Each entry is to be reproduced verbatim, and images are to be omitted.

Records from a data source
● ● ● ●

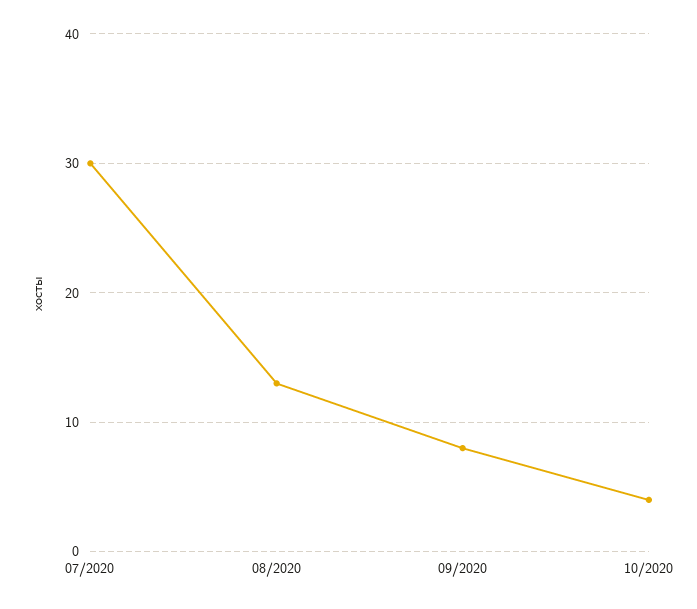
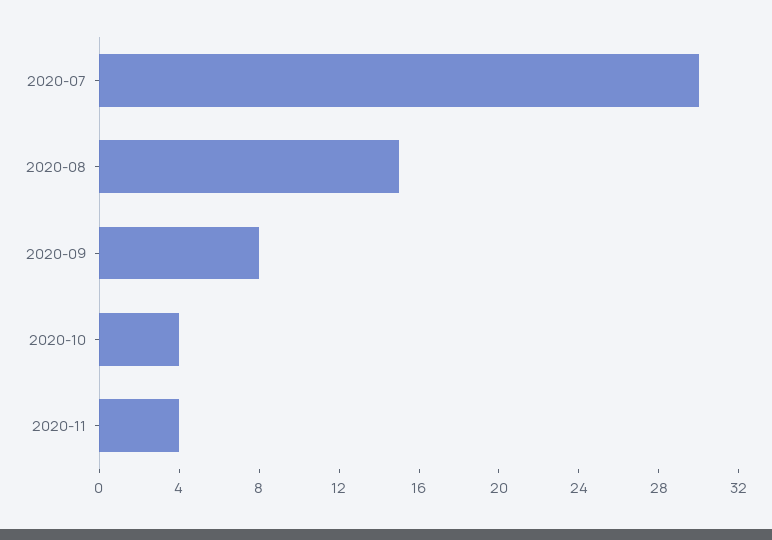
08/2020: 13 -> 15
2020-11: none -> 4

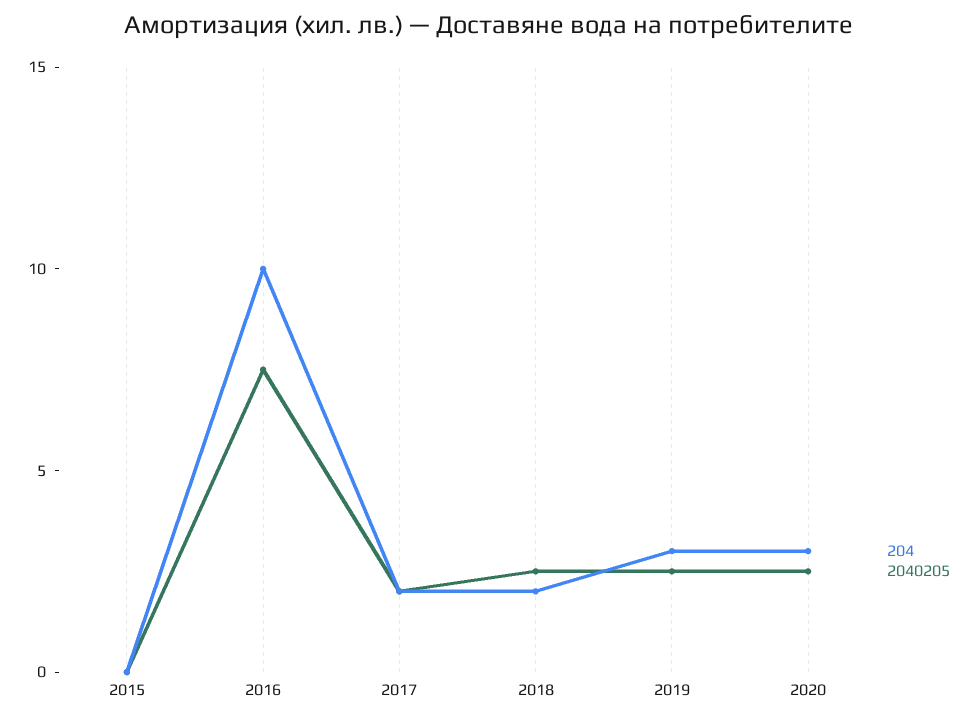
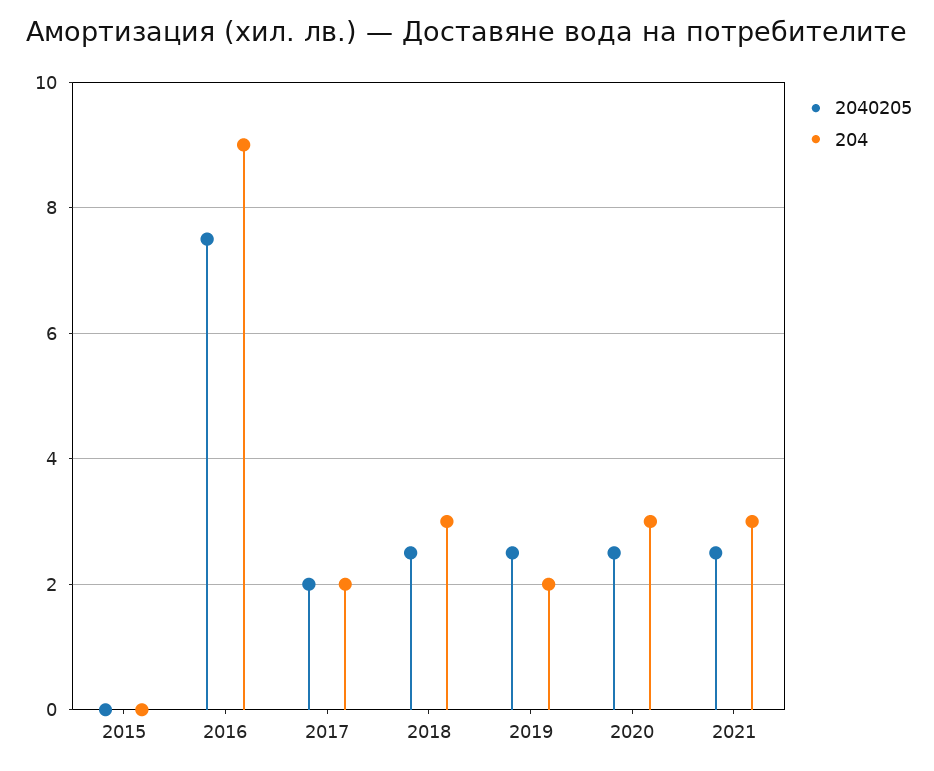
204, 2016: 10 -> 9
204, 2018: 2 -> 3
204, 2019: 3 -> 2
2040205, 2021: none -> 2.5
204, 2021: none -> 3

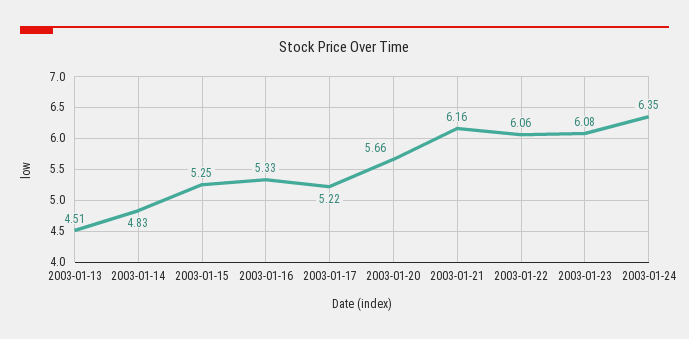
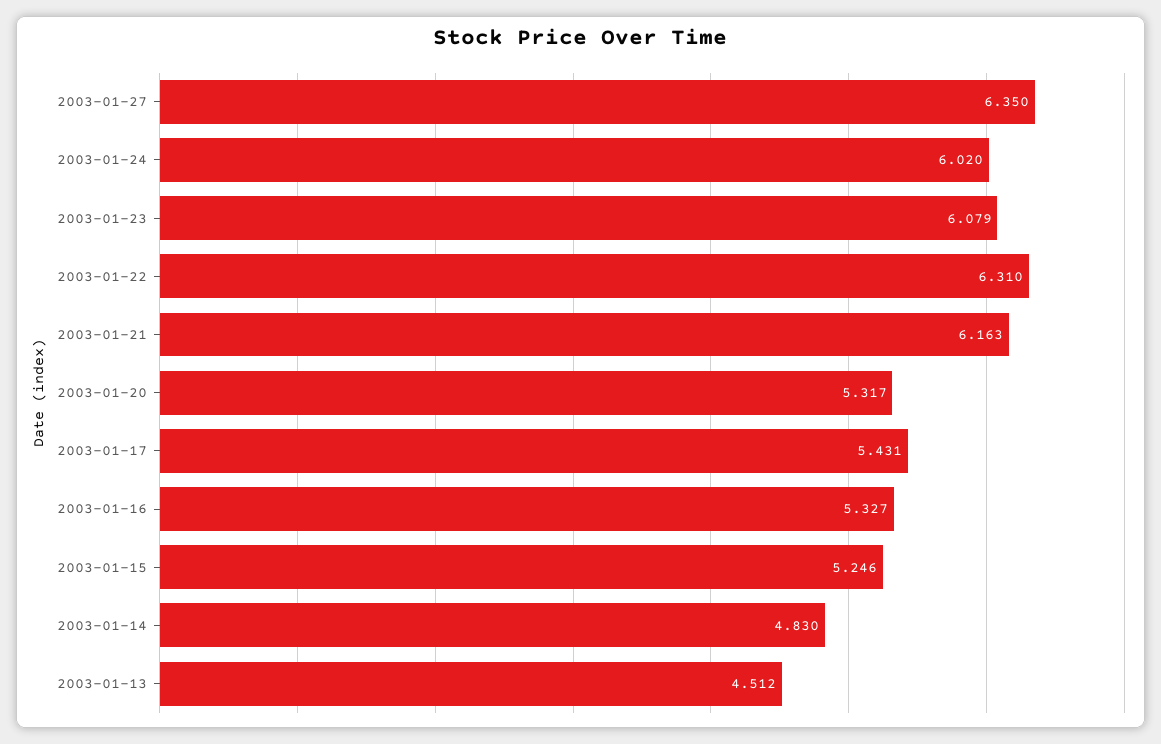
2003-01-17: 5.22 -> 5.431
2003-01-20: 5.66 -> 5.317
2003-01-22: 6.06 -> 6.31
2003-01-24: 6.35 -> 6.02
2003-01-27: none -> 6.35

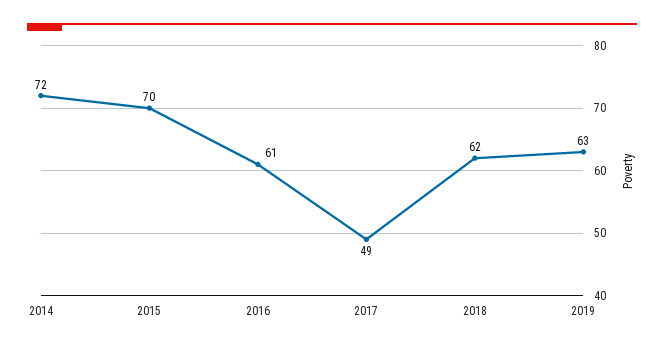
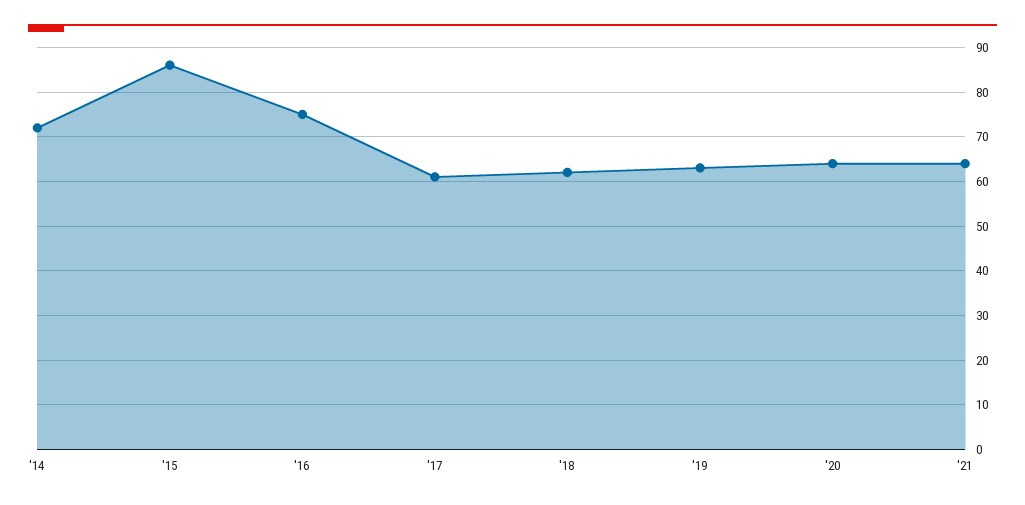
2015: 70 -> 85
2016: 61 -> 75
2017: 49 -> 60
'20: none -> 65
'21: none -> 65

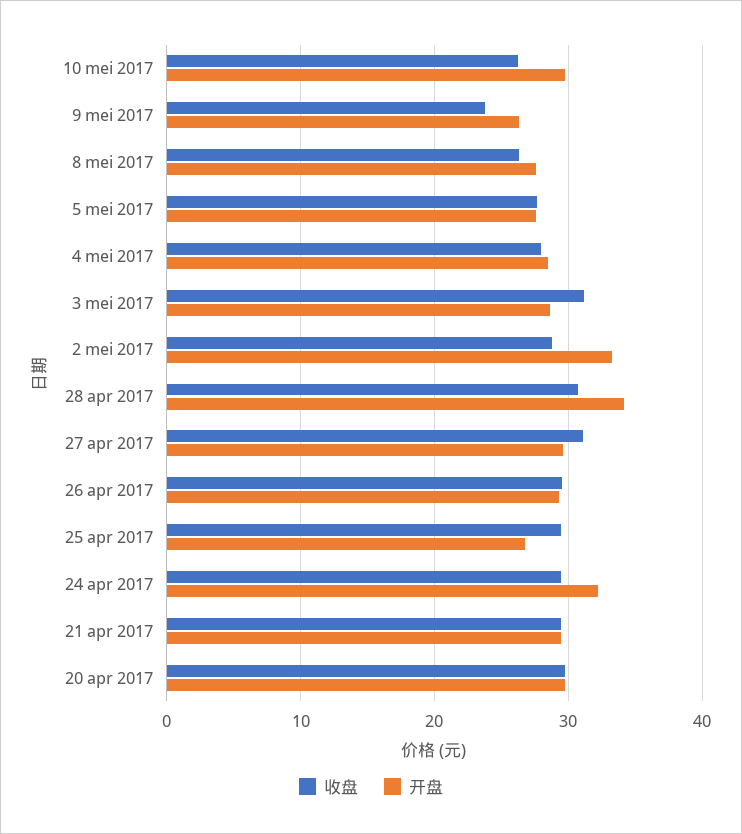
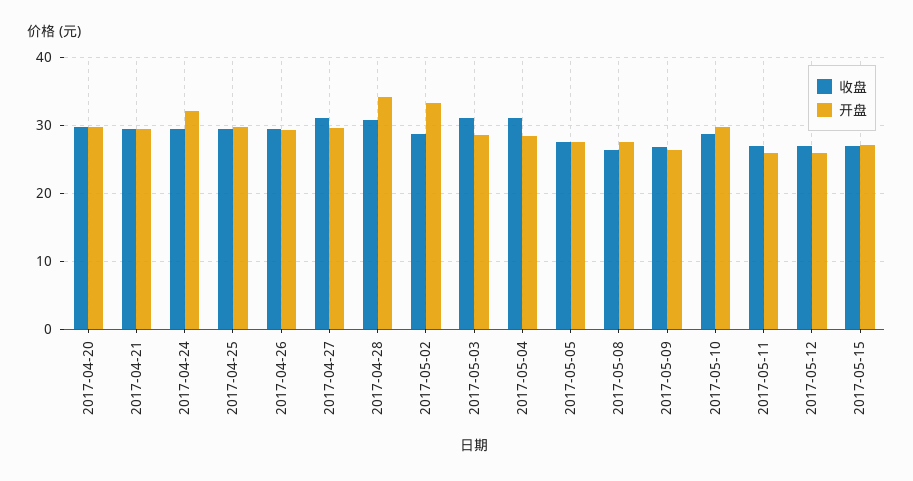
收盘, 10 mei 2017: 26 -> 29
收盘, 9 mei 2017: 24 -> 27
收盘, 4 mei 2017: 28 -> 31
开盘, 25 apr 2017: 27 -> 30
收盘, 2017-05-11: none -> 27
开盘, 2017-05-11: none -> 26
收盘, 2017-05-12: none -> 27
开盘, 2017-05-12: none -> 26
收盘, 2017-05-15: none -> 27
开盘, 2017-05-15: none -> 27

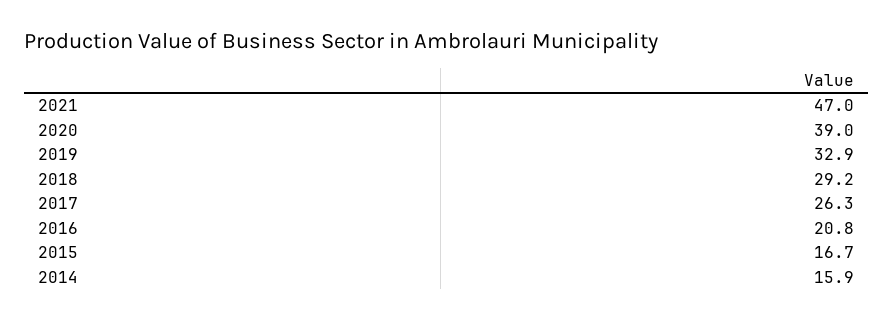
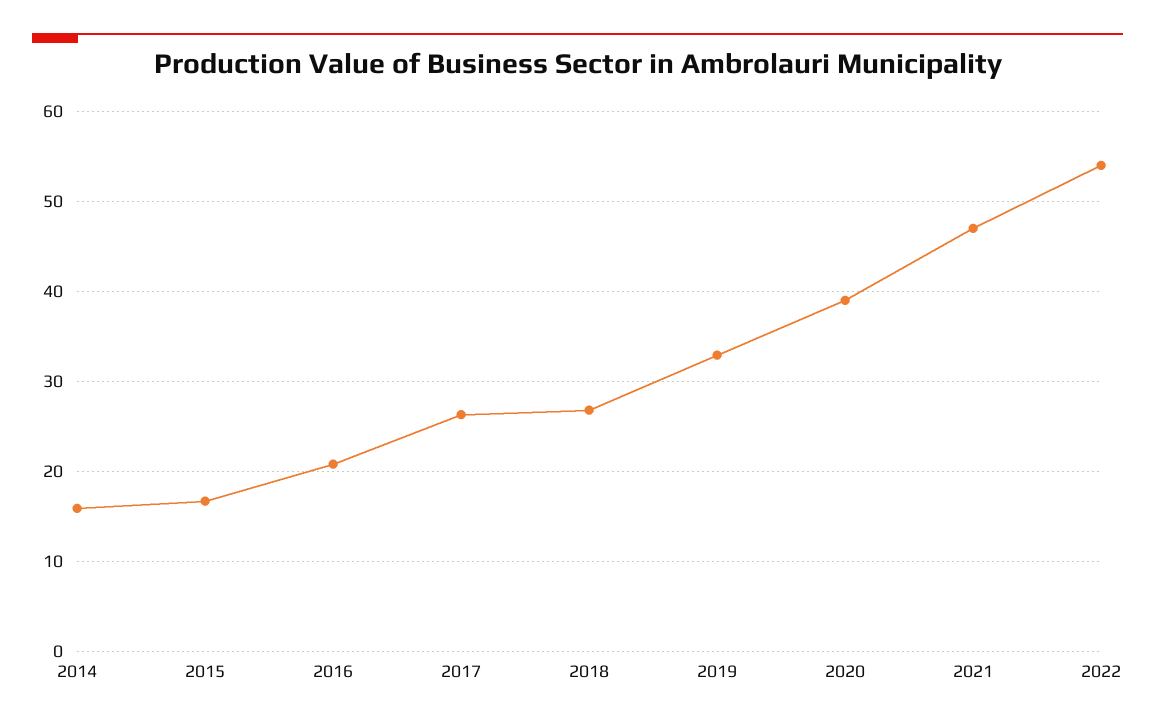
2018: 29.2 -> 27
2022: none -> 54

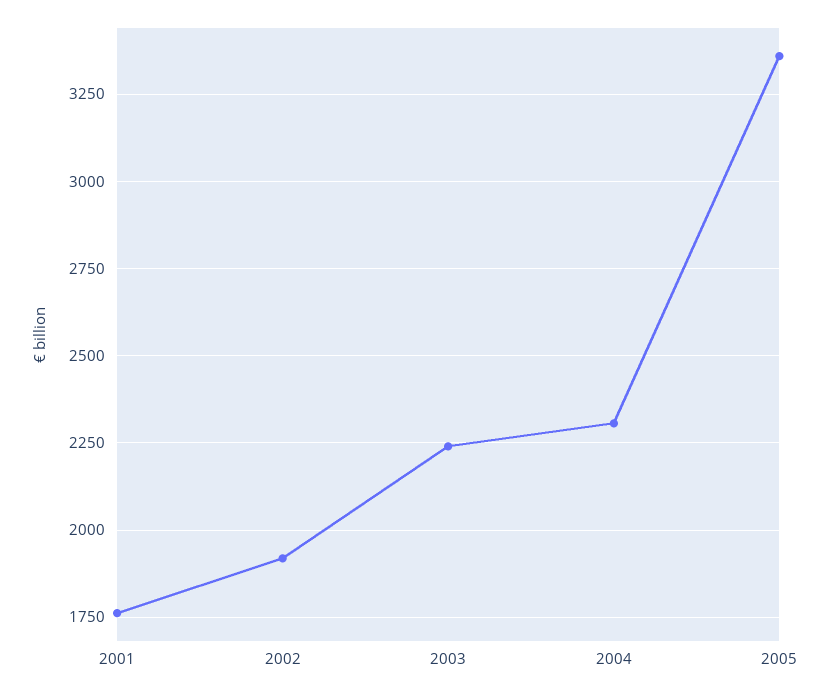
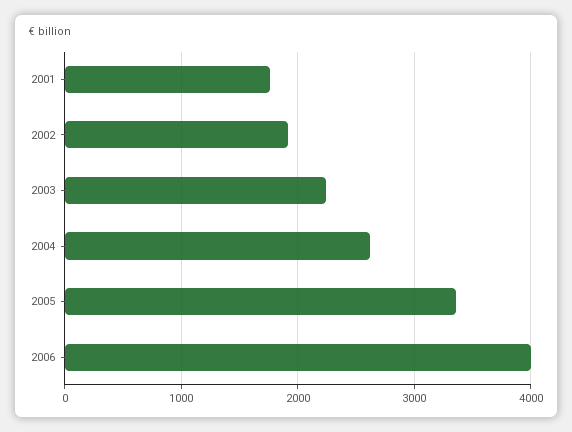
2004: 2300 -> 2600
2006: none -> 4000

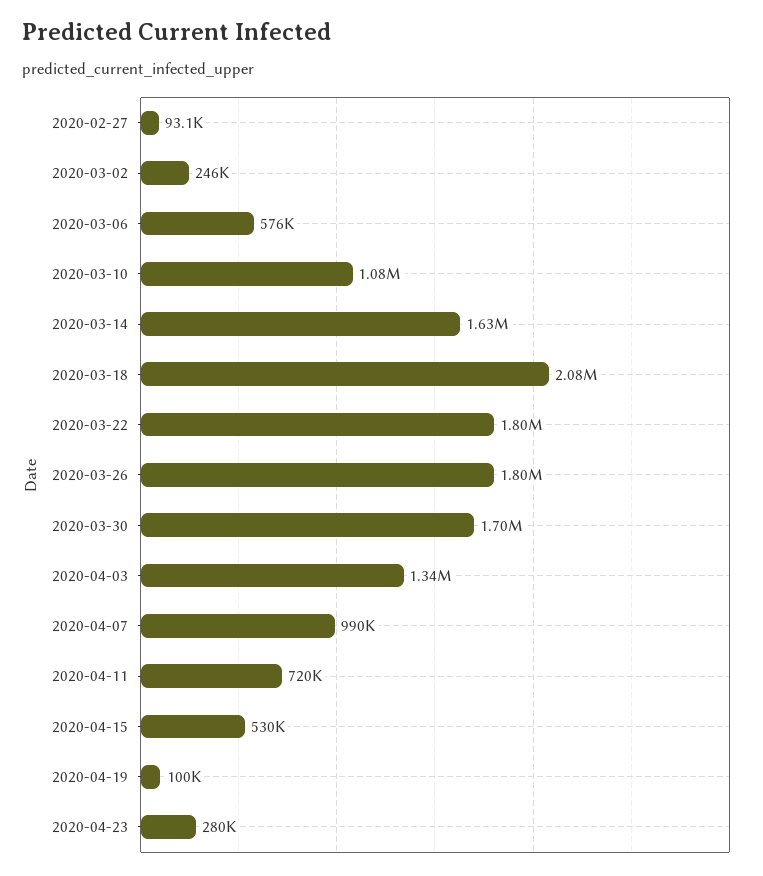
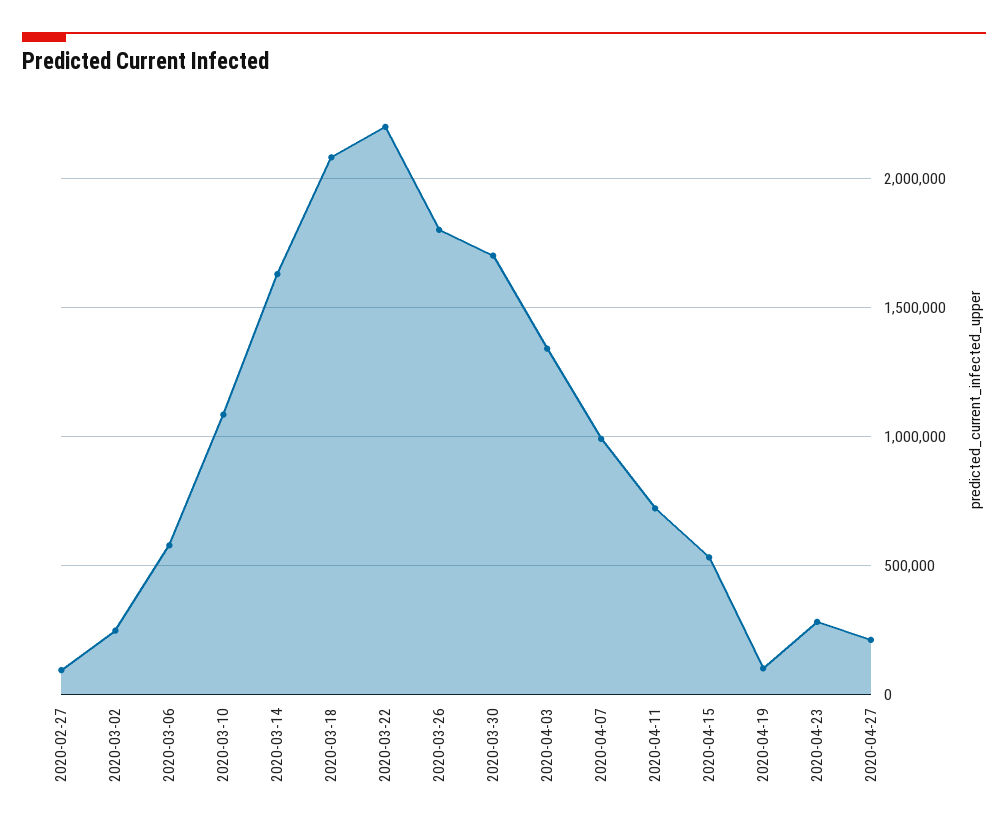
2020-03-22: 1800000 -> 2200000
2020-04-27: none -> 200000

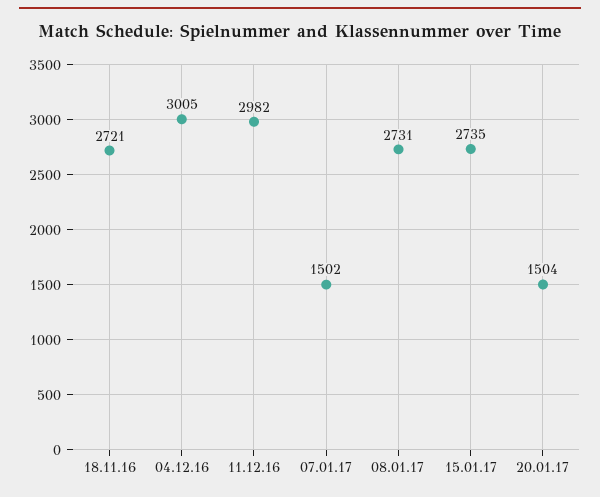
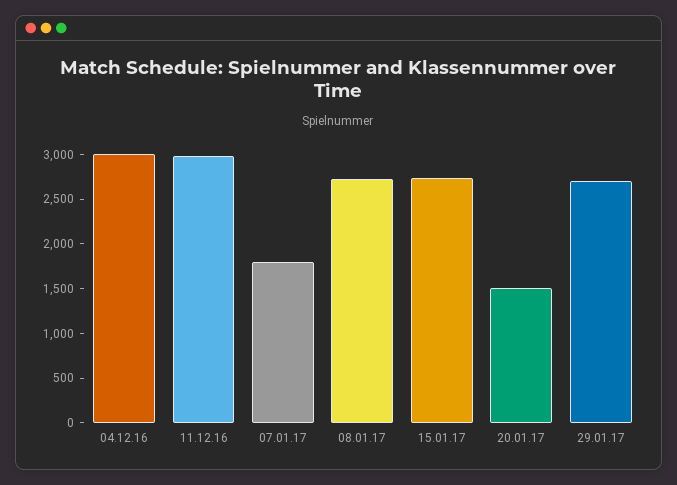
18.11.16: 2721 -> none
07.01.17: 1502 -> 1800
29.01.17: none -> 2700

● ● ● ●

■ Solution to this exercise ■
08/2020: 13 -> 15
2020-11: none -> 4

204, 2016: 10 -> 9
204, 2018: 2 -> 3
204, 2019: 3 -> 2
2040205, 2021: none -> 2.5
204, 2021: none -> 3

2003-01-17: 5.22 -> 5.431
2003-01-20: 5.66 -> 5.317
2003-01-22: 6.06 -> 6.31
2003-01-24: 6.35 -> 6.02
2003-01-27: none -> 6.35

2015: 70 -> 85
2016: 61 -> 75
2017: 49 -> 60
'20: none -> 65
'21: none -> 65

收盘, 10 mei 2017: 26 -> 29
收盘, 9 mei 2017: 24 -> 27
收盘, 4 mei 2017: 28 -> 31
开盘, 25 apr 2017: 27 -> 30
收盘, 2017-05-11: none -> 27
开盘, 2017-05-11: none -> 26
收盘, 2017-05-12: none -> 27
开盘, 2017-05-12: none -> 26
收盘, 2017-05-15: none -> 27
开盘, 2017-05-15: none -> 27

2018: 29.2 -> 27
2022: none -> 54

2004: 2300 -> 2600
2006: none -> 4000

2020-03-22: 1800000 -> 2200000
2020-04-27: none -> 200000

18.11.16: 2721 -> none
07.01.17: 1502 -> 1800
29.01.17: none -> 2700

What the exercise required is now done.